Arthur Schopenhauer :
(Dantzig, 22 février 1788 – Francfort-sur-le-Main, 21 septembre 1860). Philosophe allemand qui a formulé une vision du monde nettement pessimiste. Il est également connu pour être un grand styliste. Son œuvre la plus connue est Die Welt als Wille und Vorstellung (1818, 1844), dans laquelle il expose sa propre métaphysique : derrière le monde sensible se cache une volonté générale dont nous, les humains, ne sommes que des manifestations phénoménales. Par conséquent, dans cette vision du monde, l’homme est avant tout un être « voulu » dans lequel le désir est central et non la raison raisonnable. En raison de cette philosophie, Schopenhauer est considéré comme le principal précurseur de la philosophie de la vie. Schopenhauer a eu une grande influence sur la philosophie dans la seconde moitié du 19e siècle, mais au 20e siècle, son influence est tombée dans l’oubli.

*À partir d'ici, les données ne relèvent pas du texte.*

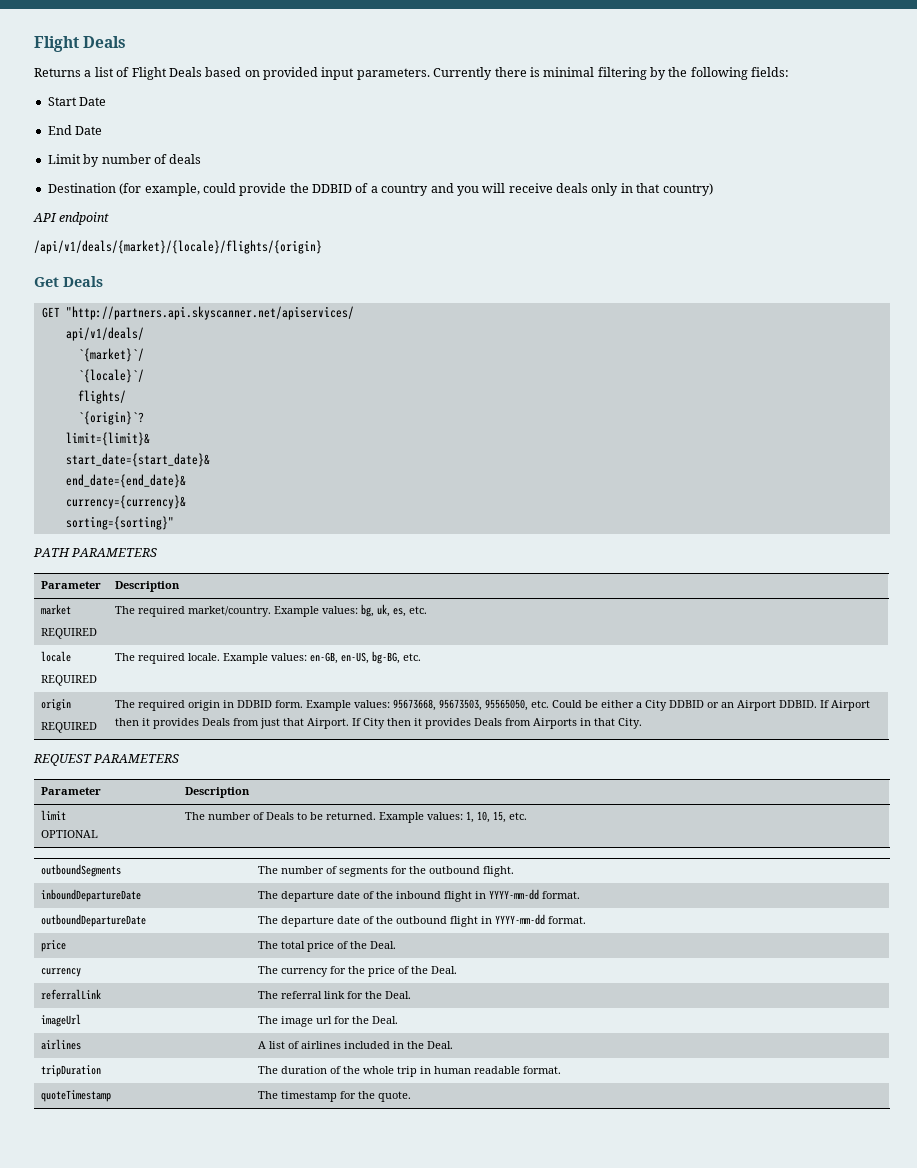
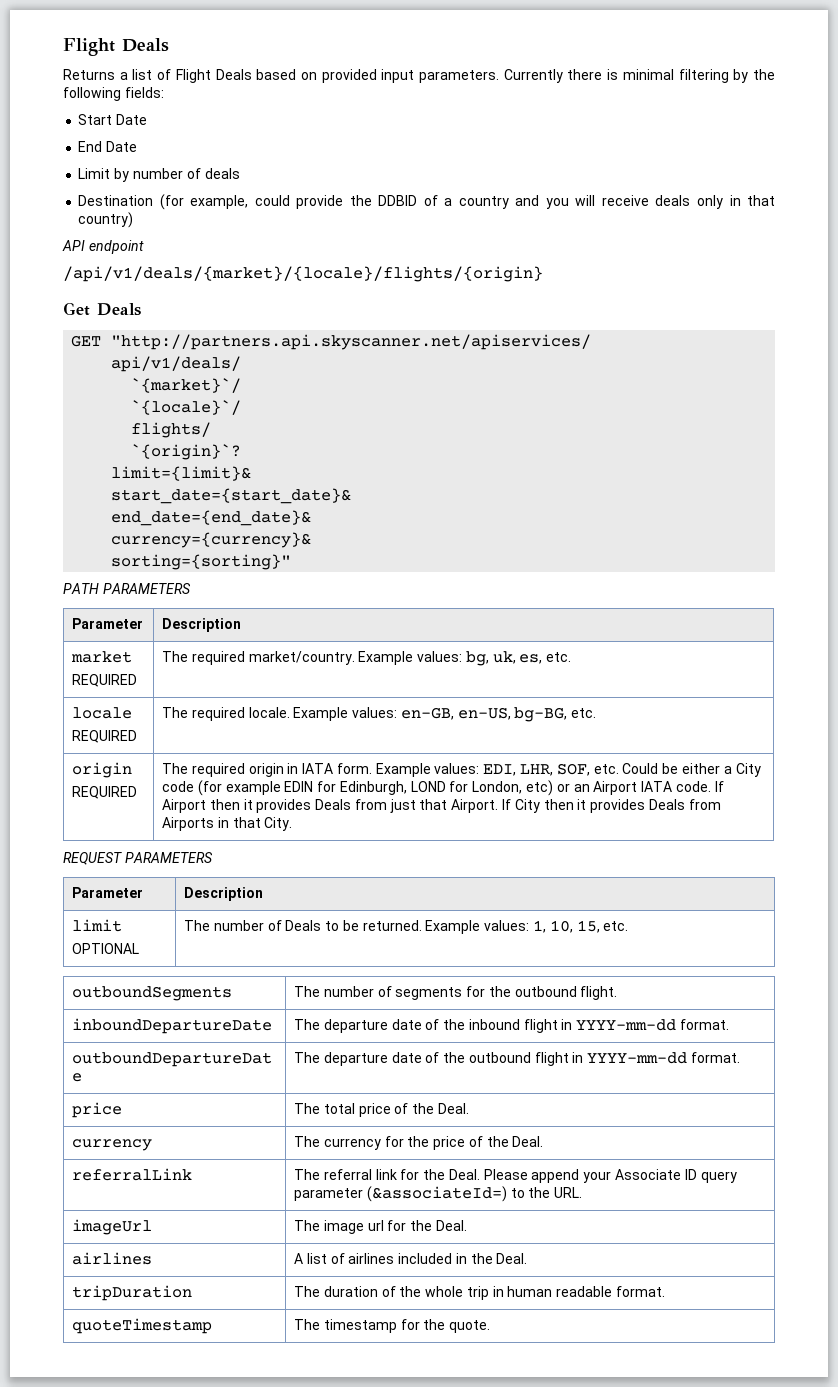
- The required origin in DDBID form.
+ The required origin in IATA form.
- Example values: 95673668, 95673503, 95565050, etc. Could be either a City DDBID or an Airport DDBID.
+ Example values: EDI, LHR, SOF, etc. Could be either a City code (for example EDIN for Edinburgh, LOND for London, etc) or an Airport IATA code.
- referralLink | The referral link for the Deal.
+ referralLink | The referral link for the Deal. Please append your Associate ID query parameter (&associateId=) to the URL.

Pour être complètement soi-même, on ne peut que, que si l’on est seul ; Celui qui n’aime pas la solitude n’aime pas non plus la liberté, car ce n’est que lorsqu’on est seul qu’on est libre.

Les journaux sont les secondes mains de l’histoire. Cependant, non seulement ils sont généralement d’un métal moins sophistiqué que les deux autres, mais ils fonctionnent rarement bien.

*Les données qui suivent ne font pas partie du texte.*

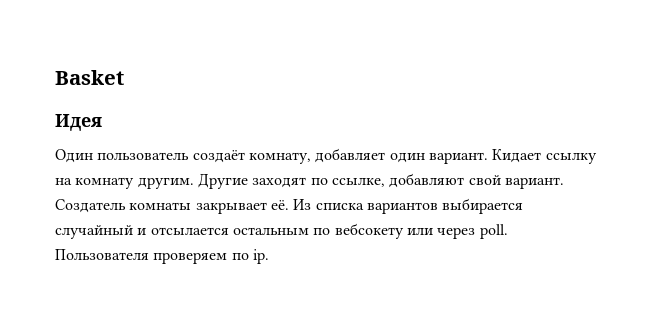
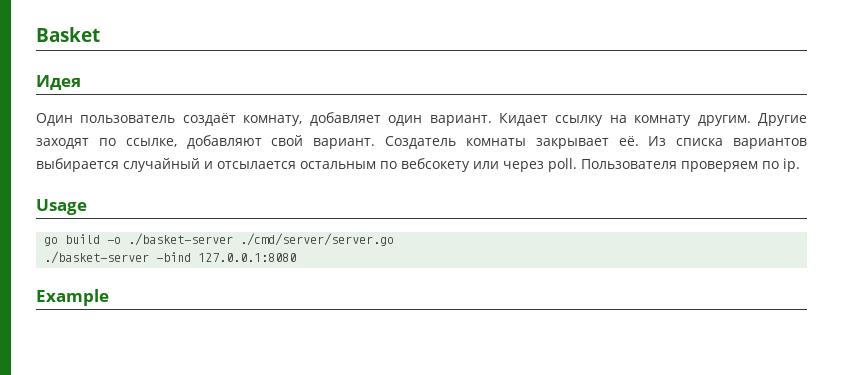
+ Usage
+ go build -o ./basket-server ./cmd/server/server.go
+ ./basket-server -bind 127.0.0.1:8080
+ Example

L’éloignement et les longues absences font du tort à toute amitié, même si on ne veut pas l’avouer. L’expression de Goethe se vérifie donc ici aussi : « Le présent est une déesse puissante ».

On ne peut commettre de plus grande erreur que de croire que ce qui a été écrit en dernier est toujours le plus juste, que ce qui est écrit plus tard constitue une amélioration par rapport à ce qui a été écrit auparavant, et que tout changement est synonyme de progrès.

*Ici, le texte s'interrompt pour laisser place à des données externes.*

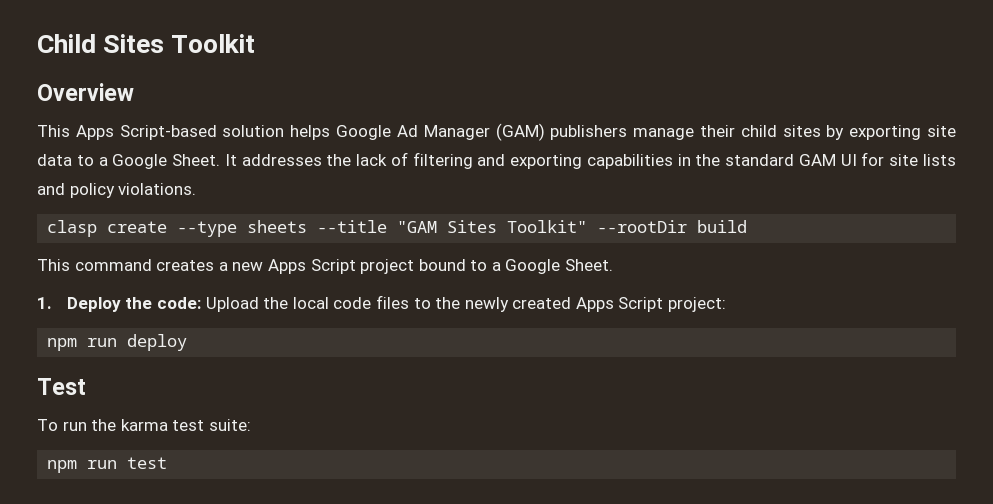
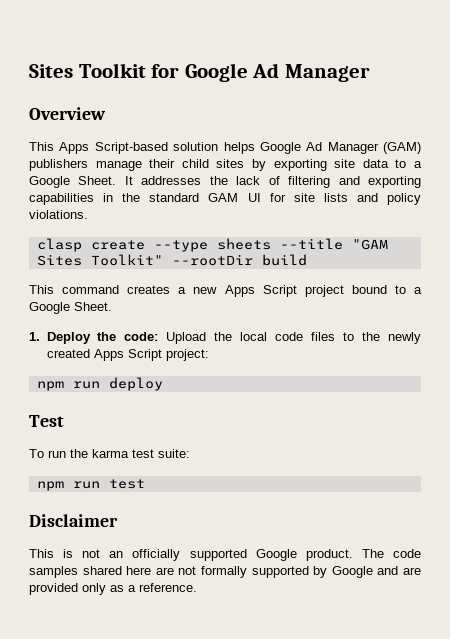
- Child Sites Toolkit
+ Sites Toolkit for Google Ad Manager
+ Disclaimer
+ This is not an officially supported Google product. The code samples shared here are not formally supported by Google and are provided only as a reference.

Cette citation profonde, souvent attribuée à Arthur Schopenhauer, invite à un examen critique de l’idée de progrès constant, notamment dans les domaines de la pensée, de l’écriture et du développement intellectuel.
– Remise en question de la croyance au progrès :
Cette citation met en garde contre l’idée reçue selon laquelle les nouvelles idées ou les écrits plus récents seraient automatiquement meilleurs, plus justes ou plus progressistes que les anciens. Elle prône un examen et une évaluation critiques, indépendamment de leur date de rédaction.
– Appréciation du passé :
Elle souligne que la sagesse, la vérité et les intuitions profondes se trouvent également dans les œuvres anciennes et ne sont pas nécessairement supplantées par les publications plus récentes.
– Scepticisme face au changement :
Cette citation exprime un certain scepticisme à l’égard du simple désir de changement et souligne que tout changement ne représente pas automatiquement un progrès. Il peut aussi s’agir de régressions ou de simples modes passagères.
– Importance de la pensée critique :
Elle encourage à ne pas se laisser aveugler par l’actualité ou la nouveauté d’une affirmation, mais plutôt à examiner et à évaluer de manière indépendante son contenu et ses arguments.
Origine :
Cette citation est généralement attribuée au philosophe allemand Arthur Schopenhauer (1788-1860). Elle reflète sa vision du monde sceptique, voire pessimiste, qu’il exprimait également dans sa critique de la croyance au progrès alors répandue.
Contexte : Schopenhauer vécut à une époque de mutations sociales et technologiques rapides, où la croyance en un progrès inexorable de l’humanité était largement partagée. Sa philosophie remettait en question cet optimisme et soulignait la souffrance et l’irrationalité de l’existence humaine.
Auteur : Arthur Schopenhauer :
Comme mentionné précédemment, Schopenhauer est considéré comme l’auteur de cette citation. Il fut l’un des philosophes les plus importants du XIXe siècle et a marqué l’histoire de la philosophie par son ouvrage « Le Monde comme volonté et comme représentation ». Ses réflexions sur des sujets tels que le libre arbitre, le pessimisme et l’esthétique continuent d’exercer une influence aujourd’hui.